INSTRUCTIONS TO FOLLOW:
When you reach the line that contains "position:absolute; left:11px; top:9px;" in the data below, copy it and every line after it exactly, adding nothing.

Stored data entries:
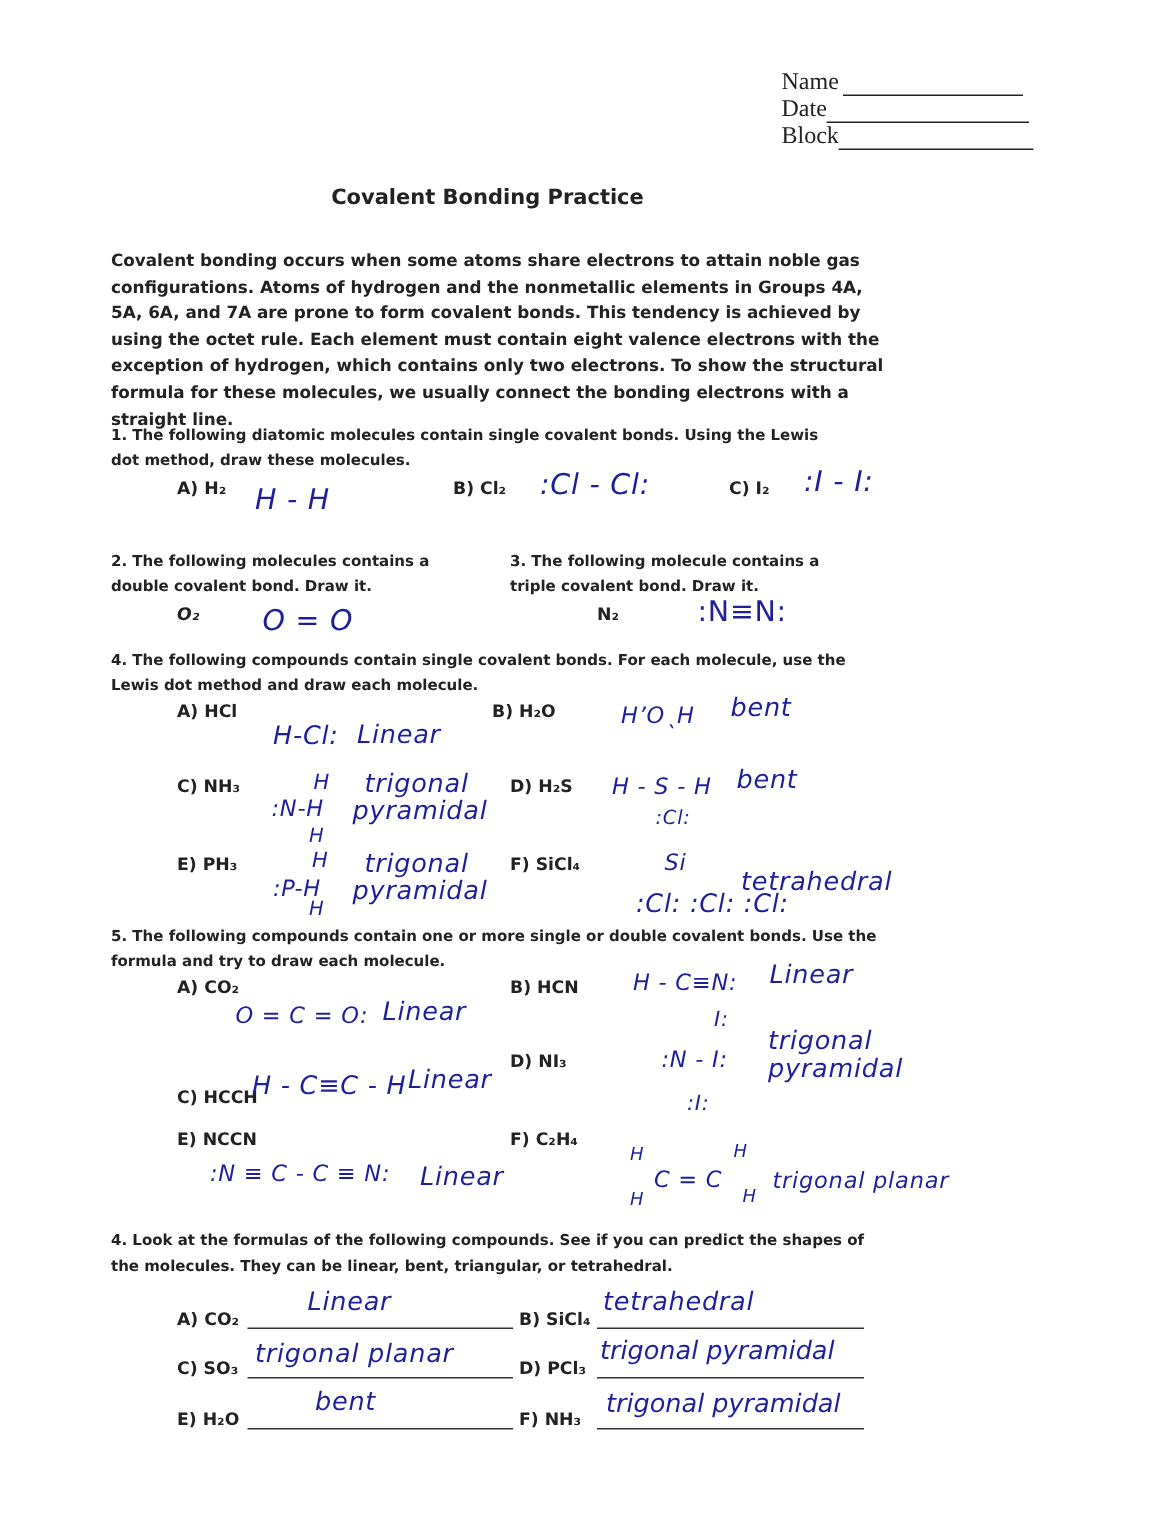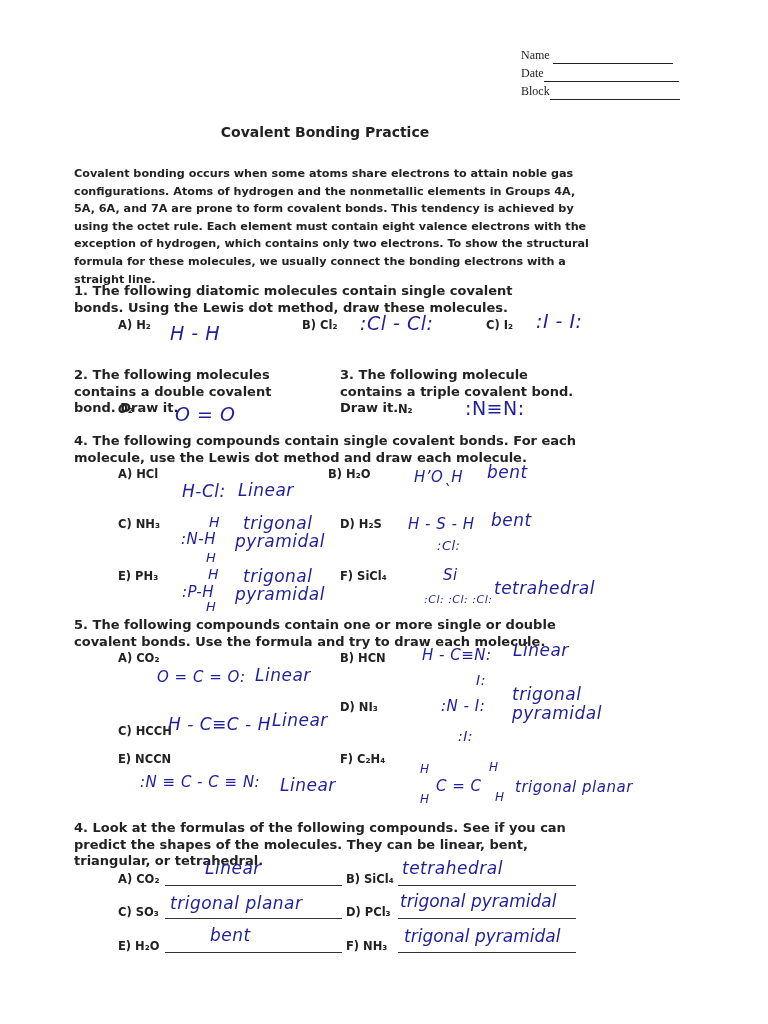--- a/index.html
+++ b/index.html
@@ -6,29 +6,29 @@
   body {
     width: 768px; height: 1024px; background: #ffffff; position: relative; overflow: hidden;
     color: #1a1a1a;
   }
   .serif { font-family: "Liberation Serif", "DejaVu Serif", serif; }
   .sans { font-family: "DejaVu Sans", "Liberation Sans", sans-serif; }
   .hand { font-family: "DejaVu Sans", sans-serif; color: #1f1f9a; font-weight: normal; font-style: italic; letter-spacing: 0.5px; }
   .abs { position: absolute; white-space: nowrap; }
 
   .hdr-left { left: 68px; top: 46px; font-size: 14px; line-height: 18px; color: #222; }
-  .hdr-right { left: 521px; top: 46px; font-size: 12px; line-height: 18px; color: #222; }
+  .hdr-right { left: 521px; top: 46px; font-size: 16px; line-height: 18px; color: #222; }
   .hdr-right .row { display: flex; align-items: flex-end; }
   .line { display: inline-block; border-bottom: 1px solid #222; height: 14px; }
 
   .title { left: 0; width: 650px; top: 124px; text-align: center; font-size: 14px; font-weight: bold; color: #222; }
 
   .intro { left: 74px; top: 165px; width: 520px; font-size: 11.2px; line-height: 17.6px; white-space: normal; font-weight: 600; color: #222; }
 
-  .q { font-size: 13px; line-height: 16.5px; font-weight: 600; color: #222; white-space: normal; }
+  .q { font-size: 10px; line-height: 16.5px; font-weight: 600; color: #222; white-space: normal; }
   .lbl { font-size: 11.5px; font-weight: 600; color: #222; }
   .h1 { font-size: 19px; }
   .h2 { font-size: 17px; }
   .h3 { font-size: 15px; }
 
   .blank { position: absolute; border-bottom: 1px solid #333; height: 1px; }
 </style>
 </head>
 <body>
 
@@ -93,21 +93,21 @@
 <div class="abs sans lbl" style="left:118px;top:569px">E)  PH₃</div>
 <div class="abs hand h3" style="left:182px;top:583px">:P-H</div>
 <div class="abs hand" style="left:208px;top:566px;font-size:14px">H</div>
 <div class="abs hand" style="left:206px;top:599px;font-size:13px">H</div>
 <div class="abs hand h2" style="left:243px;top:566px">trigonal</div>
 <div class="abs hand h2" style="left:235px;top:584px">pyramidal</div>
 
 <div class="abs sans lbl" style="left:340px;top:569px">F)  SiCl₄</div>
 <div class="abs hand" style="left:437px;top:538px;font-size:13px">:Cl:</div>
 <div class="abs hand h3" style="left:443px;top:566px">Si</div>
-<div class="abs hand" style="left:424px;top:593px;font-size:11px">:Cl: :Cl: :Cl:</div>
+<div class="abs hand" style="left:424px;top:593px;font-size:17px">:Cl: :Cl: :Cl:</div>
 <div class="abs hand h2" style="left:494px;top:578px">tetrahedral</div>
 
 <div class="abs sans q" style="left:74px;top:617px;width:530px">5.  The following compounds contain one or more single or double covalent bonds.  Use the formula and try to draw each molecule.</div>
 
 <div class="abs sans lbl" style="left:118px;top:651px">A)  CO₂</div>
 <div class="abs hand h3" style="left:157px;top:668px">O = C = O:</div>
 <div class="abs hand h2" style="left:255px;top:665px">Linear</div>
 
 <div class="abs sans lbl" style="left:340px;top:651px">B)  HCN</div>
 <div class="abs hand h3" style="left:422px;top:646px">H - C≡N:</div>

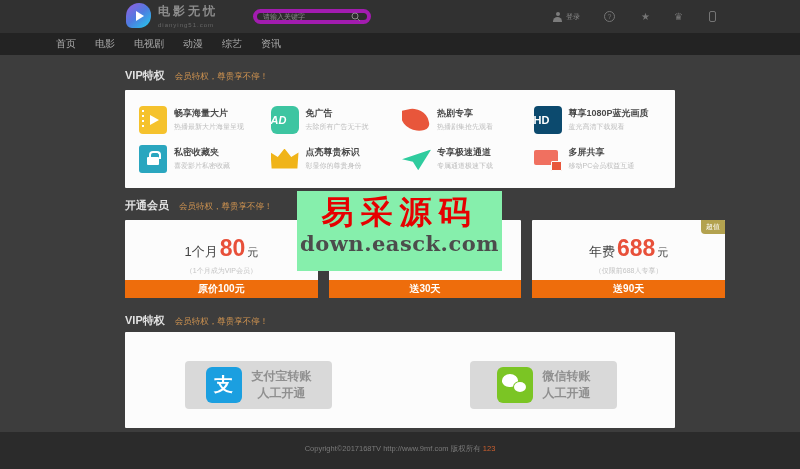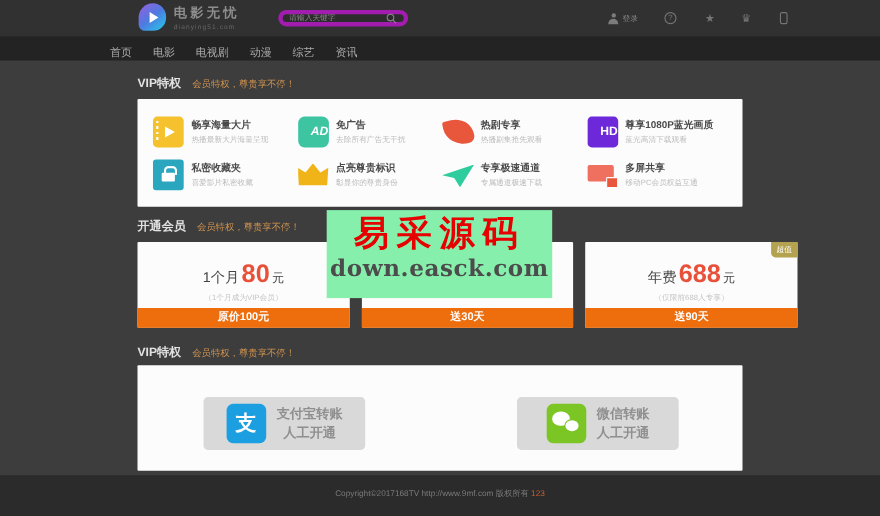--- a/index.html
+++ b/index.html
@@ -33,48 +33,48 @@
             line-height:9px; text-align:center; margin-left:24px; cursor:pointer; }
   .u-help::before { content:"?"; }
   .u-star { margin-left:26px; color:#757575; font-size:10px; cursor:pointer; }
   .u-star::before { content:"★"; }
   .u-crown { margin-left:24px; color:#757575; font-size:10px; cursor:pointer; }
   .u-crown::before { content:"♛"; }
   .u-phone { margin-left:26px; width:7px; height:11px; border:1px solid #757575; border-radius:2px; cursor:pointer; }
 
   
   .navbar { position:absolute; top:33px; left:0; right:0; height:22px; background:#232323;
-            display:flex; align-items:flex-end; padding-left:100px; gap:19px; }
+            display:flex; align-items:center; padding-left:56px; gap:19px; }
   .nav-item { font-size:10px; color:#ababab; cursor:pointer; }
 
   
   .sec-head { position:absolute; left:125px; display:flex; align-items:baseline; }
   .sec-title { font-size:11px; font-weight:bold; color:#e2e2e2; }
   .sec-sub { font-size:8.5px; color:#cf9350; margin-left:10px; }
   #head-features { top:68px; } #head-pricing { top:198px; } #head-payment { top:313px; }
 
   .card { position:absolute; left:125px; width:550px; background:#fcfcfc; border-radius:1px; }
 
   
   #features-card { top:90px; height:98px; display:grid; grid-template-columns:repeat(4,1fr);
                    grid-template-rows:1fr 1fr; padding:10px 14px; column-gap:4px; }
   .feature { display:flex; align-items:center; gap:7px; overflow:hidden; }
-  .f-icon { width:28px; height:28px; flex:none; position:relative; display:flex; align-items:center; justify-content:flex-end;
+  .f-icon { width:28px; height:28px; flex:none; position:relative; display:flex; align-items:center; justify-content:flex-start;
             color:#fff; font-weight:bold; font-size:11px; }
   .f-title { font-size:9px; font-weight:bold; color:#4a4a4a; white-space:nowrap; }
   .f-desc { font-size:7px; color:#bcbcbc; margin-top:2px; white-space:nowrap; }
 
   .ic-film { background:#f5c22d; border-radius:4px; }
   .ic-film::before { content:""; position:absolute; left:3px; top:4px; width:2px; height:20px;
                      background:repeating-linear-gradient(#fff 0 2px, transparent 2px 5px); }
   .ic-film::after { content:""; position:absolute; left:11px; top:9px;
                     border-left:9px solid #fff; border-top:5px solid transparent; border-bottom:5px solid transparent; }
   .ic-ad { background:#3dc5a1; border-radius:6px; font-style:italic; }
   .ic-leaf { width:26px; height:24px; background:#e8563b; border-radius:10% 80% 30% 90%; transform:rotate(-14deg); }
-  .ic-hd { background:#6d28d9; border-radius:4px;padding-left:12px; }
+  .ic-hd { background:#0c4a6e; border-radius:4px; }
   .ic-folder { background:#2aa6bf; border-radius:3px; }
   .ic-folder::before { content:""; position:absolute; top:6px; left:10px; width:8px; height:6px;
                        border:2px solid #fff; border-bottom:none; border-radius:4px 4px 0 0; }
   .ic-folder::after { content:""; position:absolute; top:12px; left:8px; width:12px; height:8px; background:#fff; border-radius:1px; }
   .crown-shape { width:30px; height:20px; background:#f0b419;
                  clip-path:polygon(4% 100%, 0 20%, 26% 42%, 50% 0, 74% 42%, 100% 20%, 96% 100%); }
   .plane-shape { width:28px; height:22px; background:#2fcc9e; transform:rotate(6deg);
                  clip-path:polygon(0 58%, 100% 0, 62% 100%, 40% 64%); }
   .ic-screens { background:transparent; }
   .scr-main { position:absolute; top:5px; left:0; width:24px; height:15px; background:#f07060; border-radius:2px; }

WRITTEN SOLUTION:
   .ic-film::after { content:""; position:absolute; left:11px; top:9px;
                     border-left:9px solid #fff; border-top:5px solid transparent; border-bottom:5px solid transparent; }
   .ic-ad { background:#3dc5a1; border-radius:6px; font-style:italic; }
   .ic-leaf { width:26px; height:24px; background:#e8563b; border-radius:10% 80% 30% 90%; transform:rotate(-14deg); }
-  .ic-hd { background:#6d28d9; border-radius:4px;padding-left:12px; }
+  .ic-hd { background:#0c4a6e; border-radius:4px; }
   .ic-folder { background:#2aa6bf; border-radius:3px; }
   .ic-folder::before { content:""; position:absolute; top:6px; left:10px; width:8px; height:6px;
                        border:2px solid #fff; border-bottom:none; border-radius:4px 4px 0 0; }
   .ic-folder::after { content:""; position:absolute; top:12px; left:8px; width:12px; height:8px; background:#fff; border-radius:1px; }
   .crown-shape { width:30px; height:20px; background:#f0b419;
                  clip-path:polygon(4% 100%, 0 20%, 26% 42%, 50% 0, 74% 42%, 100% 20%, 96% 100%); }
   .plane-shape { width:28px; height:22px; background:#2fcc9e; transform:rotate(6deg);
                  clip-path:polygon(0 58%, 100% 0, 62% 100%, 40% 64%); }
   .ic-screens { background:transparent; }
   .scr-main { position:absolute; top:5px; left:0; width:24px; height:15px; background:#f07060; border-radius:2px; }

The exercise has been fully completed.